§ Data:
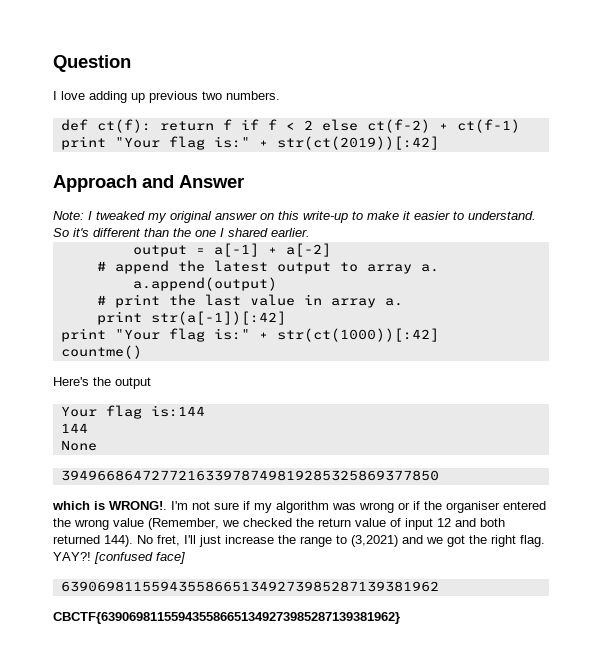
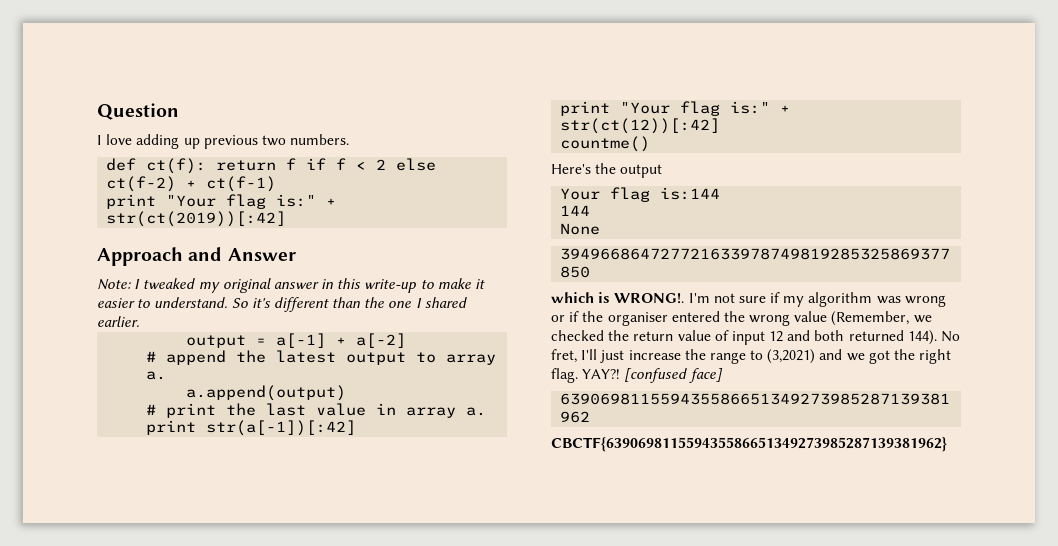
[260,213,274,220] on -> [321,279,334,289] in
[276,328,439,342] str(ct(1000))[:42] -> [560,118,721,134] str(ct(12))[:42]

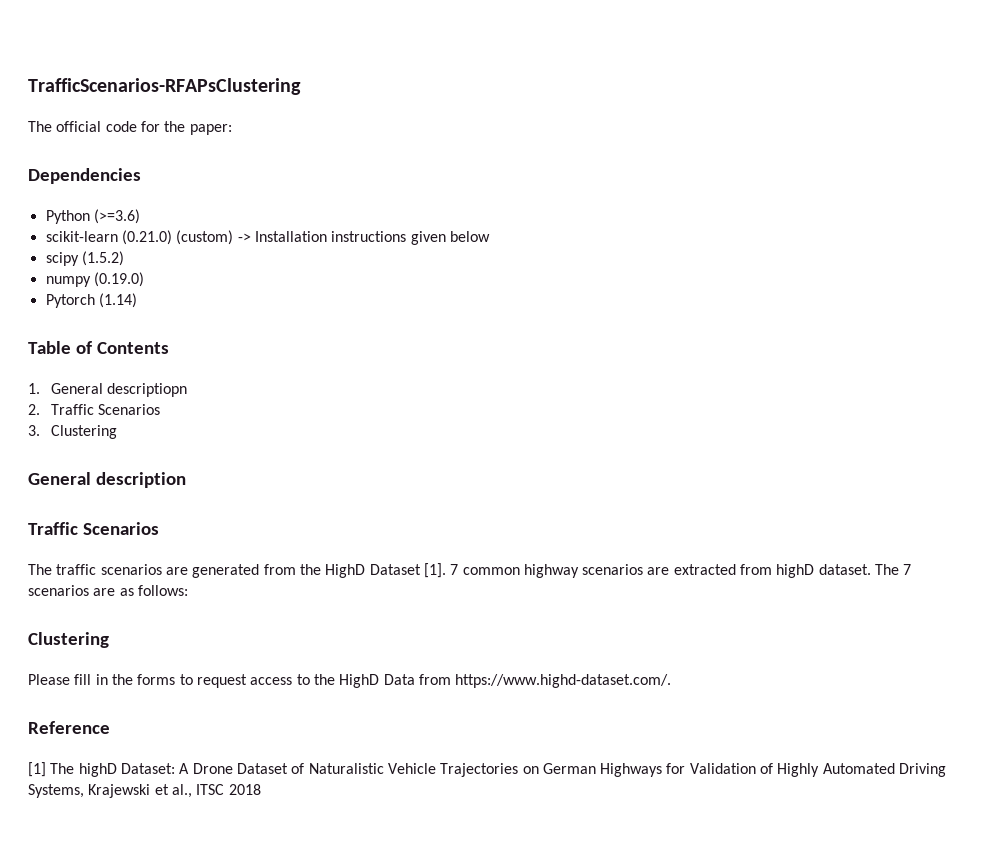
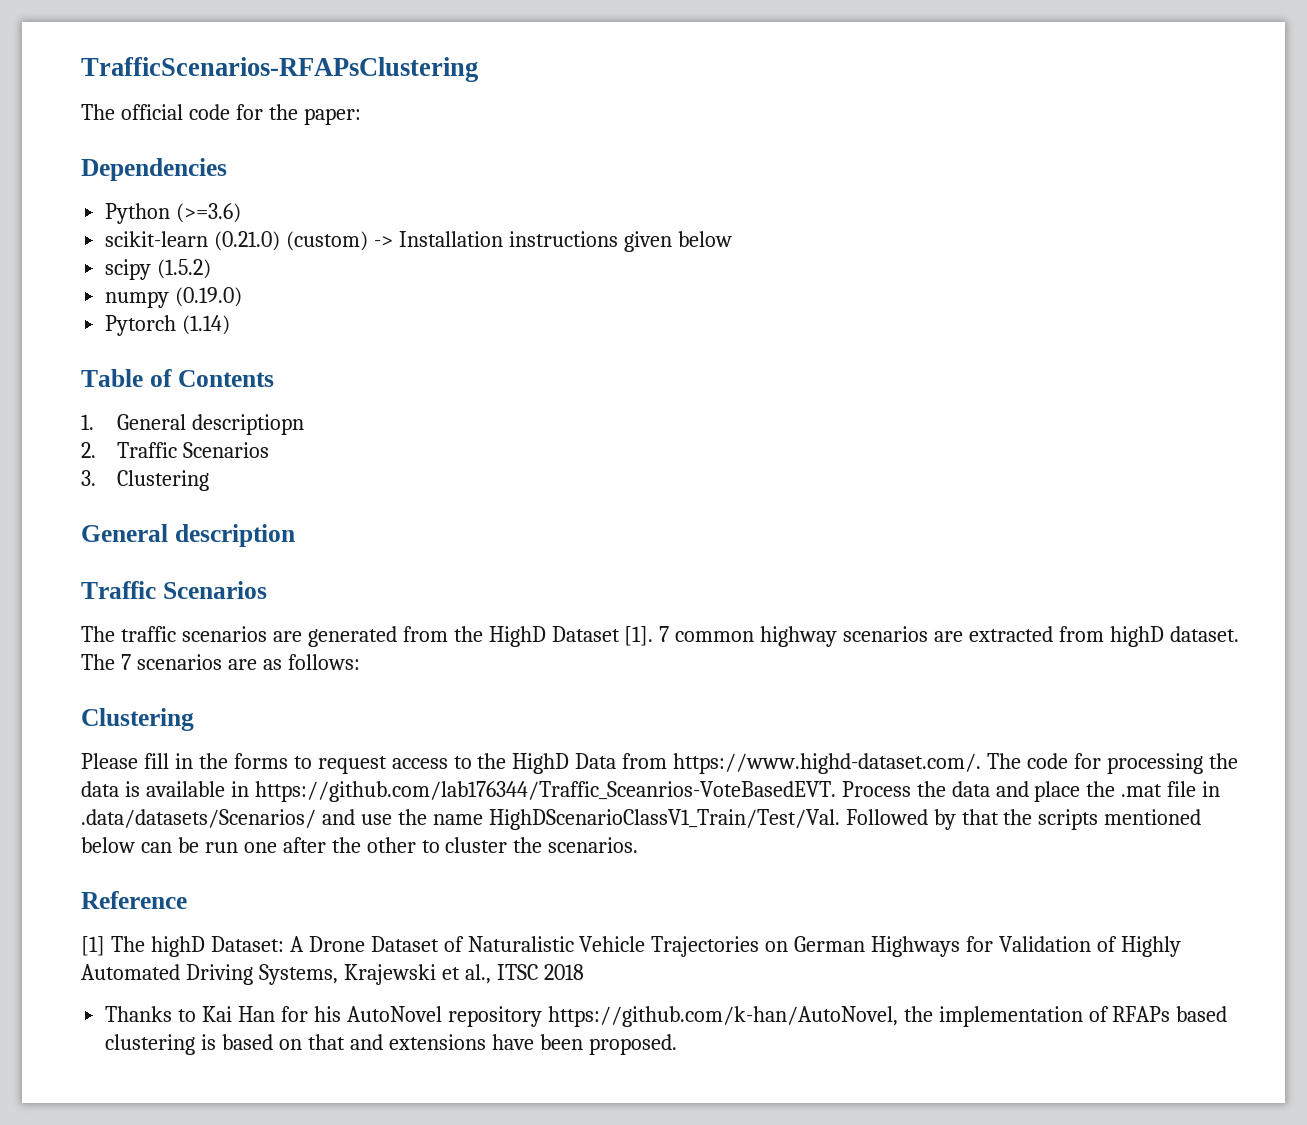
(672, 681) none -> [987,753,1238,774] [81,781,1221,802] [81,809,1202,830] [81,837,639,853] The code for processing the data is available in https://github.com/lab176344/Traffic_Sceanrios-VoteBasedEVT. Process the data and place the .mat file in .data/datasets/Scenarios/ and use the name HighDScenarioClassV1_Train/Test/Val. Followed by that the scripts mentioned below can be run one after the other to cluster the scenarios.
(261, 789) none -> [105,1006,1228,1027] [105,1034,677,1055] // Thanks to Kai Han for his AutoNovel repository https://github.com/k-han/AutoNovel, the implementation of RFAPs based clustering is based on that and extensions have been proposed.

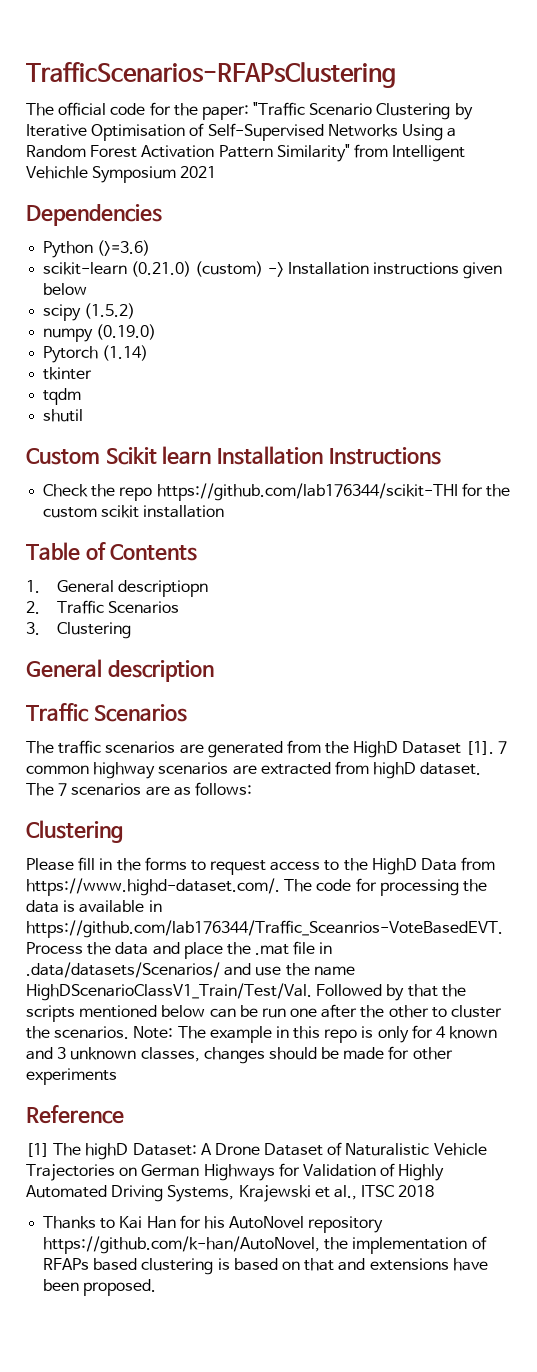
(361, 116) none -> [253,102,473,120] [26,123,457,141] [26,144,466,162] [26,166,217,183] "Traffic Scenario Clustering by Iterative Optimisation of Self-Supervised Networks Using a Random Forest Activation Pattern Similarity" from Intelligent Vehichle Symposium 2021
(231, 325) none -> [43,367,93,380] [43,388,82,405] [43,409,84,422] [26,446,441,465] [43,483,510,501] [43,505,225,518] // tkinter // tqdm // shutil // Custom Scikit learn Installation Instructions // Check the repo https://github.com/lab176344/scikit-THI for the custom scikit installation
(639, 845) none -> [133,1025,498,1043] [26,1046,453,1064] [26,1068,117,1085] Note: The example in this repo is only for 4 known and 3 unknown classes, changes should be made for other experiments

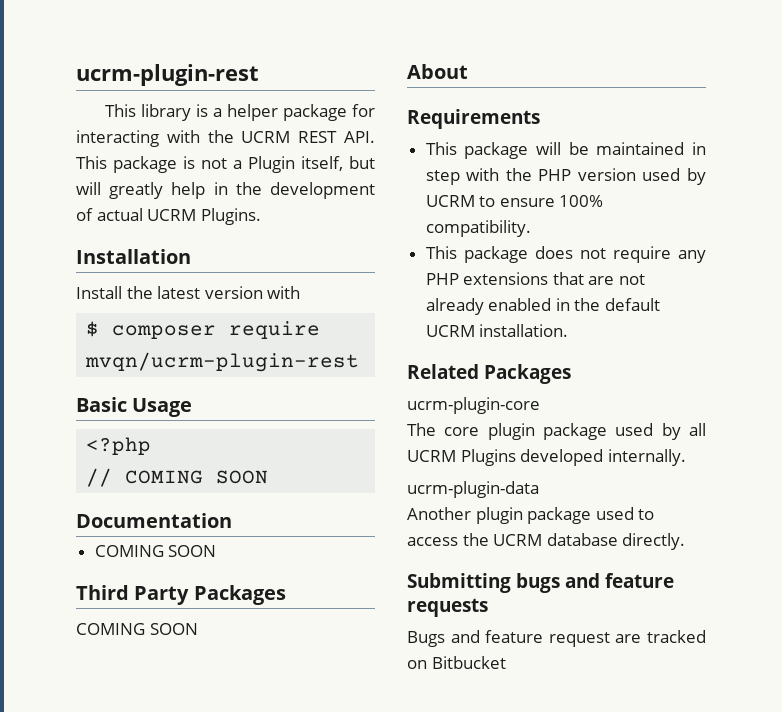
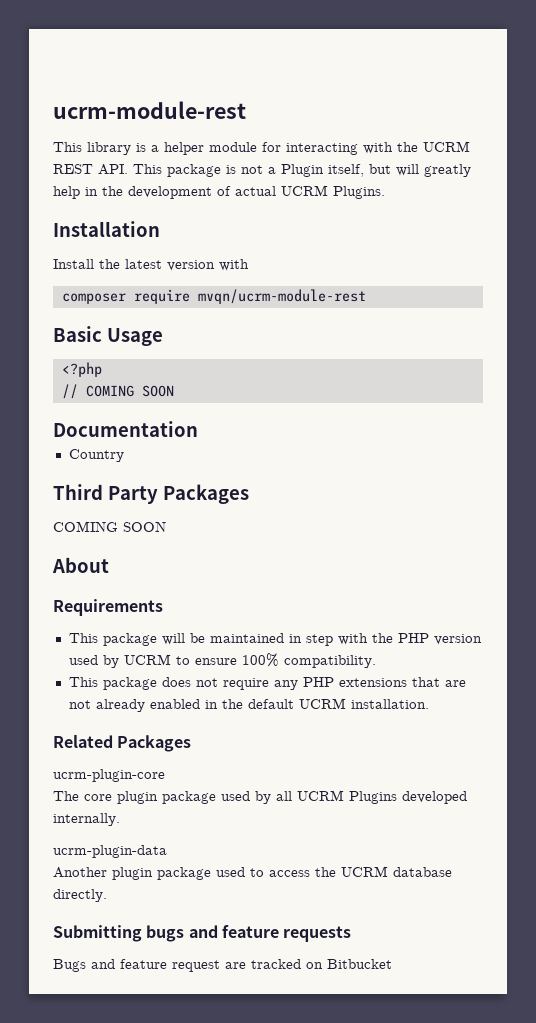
[76,64,259,86] ucrm-plugin-rest -> [53,101,246,119] ucrm-module-rest
[283,104,348,121] package -> [209,142,257,152] module
[86,321,100,337] $ -> (249, 265) none
[85,352,360,372] mvqn/ucrm-plugin-rest -> [197,289,366,304] mvqn/ucrm-module-rest
[94,545,217,557] COMING SOON -> [68,449,124,462] Country

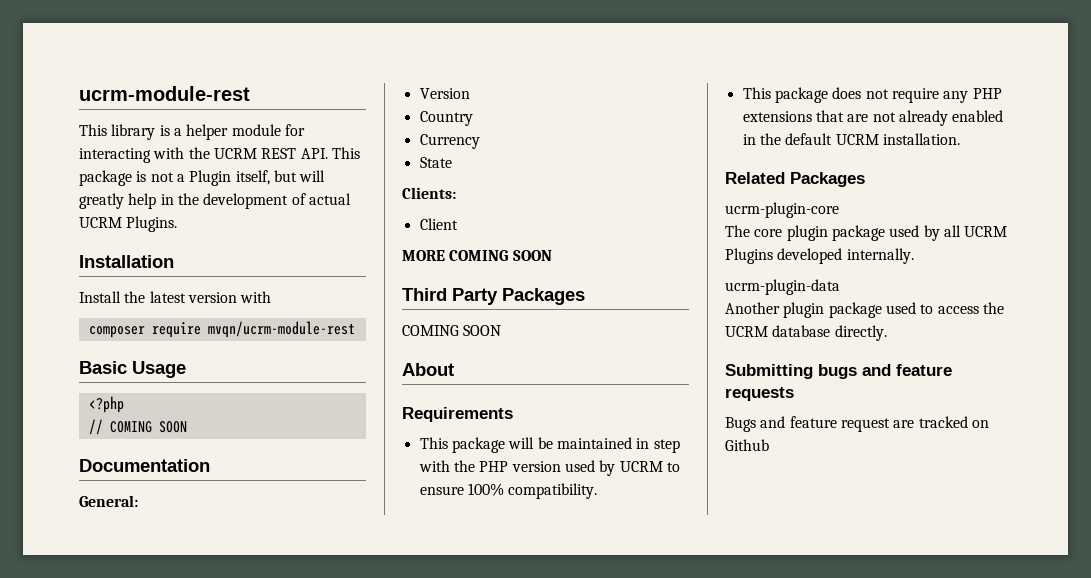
(198, 429) none -> [79,495,138,507] [419,88,470,99] // General: // Version
(124, 455) none -> [419,134,480,149] [419,157,452,168] [402,187,456,199] [419,218,458,230] [402,250,552,261] // Currency // State // Clients: // Client // MORE COMING SOON
[327,959,392,969] Bitbucket -> [725,439,769,451] Github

§ Try it: Restate the whole of the material word for word without the pictures.

§ Answer:
[260,213,274,220] on -> [321,279,334,289] in
[276,328,439,342] str(ct(1000))[:42] -> [560,118,721,134] str(ct(12))[:42]

(672, 681) none -> [987,753,1238,774] [81,781,1221,802] [81,809,1202,830] [81,837,639,853] The code for processing the data is available in https://github.com/lab176344/Traffic_Sceanrios-VoteBasedEVT. Process the data and place the .mat file in .data/datasets/Scenarios/ and use the name HighDScenarioClassV1_Train/Test/Val. Followed by that the scripts mentioned below can be run one after the other to cluster the scenarios.
(261, 789) none -> [105,1006,1228,1027] [105,1034,677,1055] // Thanks to Kai Han for his AutoNovel repository https://github.com/k-han/AutoNovel, the implementation of RFAPs based clustering is based on that and extensions have been proposed.

(361, 116) none -> [253,102,473,120] [26,123,457,141] [26,144,466,162] [26,166,217,183] "Traffic Scenario Clustering by Iterative Optimisation of Self-Supervised Networks Using a Random Forest Activation Pattern Similarity" from Intelligent Vehichle Symposium 2021
(231, 325) none -> [43,367,93,380] [43,388,82,405] [43,409,84,422] [26,446,441,465] [43,483,510,501] [43,505,225,518] // tkinter // tqdm // shutil // Custom Scikit learn Installation Instructions // Check the repo https://github.com/lab176344/scikit-THI for the custom scikit installation
(639, 845) none -> [133,1025,498,1043] [26,1046,453,1064] [26,1068,117,1085] Note: The example in this repo is only for 4 known and 3 unknown classes, changes should be made for other experiments

[76,64,259,86] ucrm-plugin-rest -> [53,101,246,119] ucrm-module-rest
[283,104,348,121] package -> [209,142,257,152] module
[86,321,100,337] $ -> (249, 265) none
[85,352,360,372] mvqn/ucrm-plugin-rest -> [197,289,366,304] mvqn/ucrm-module-rest
[94,545,217,557] COMING SOON -> [68,449,124,462] Country

(198, 429) none -> [79,495,138,507] [419,88,470,99] // General: // Version
(124, 455) none -> [419,134,480,149] [419,157,452,168] [402,187,456,199] [419,218,458,230] [402,250,552,261] // Currency // State // Clients: // Client // MORE COMING SOON
[327,959,392,969] Bitbucket -> [725,439,769,451] Github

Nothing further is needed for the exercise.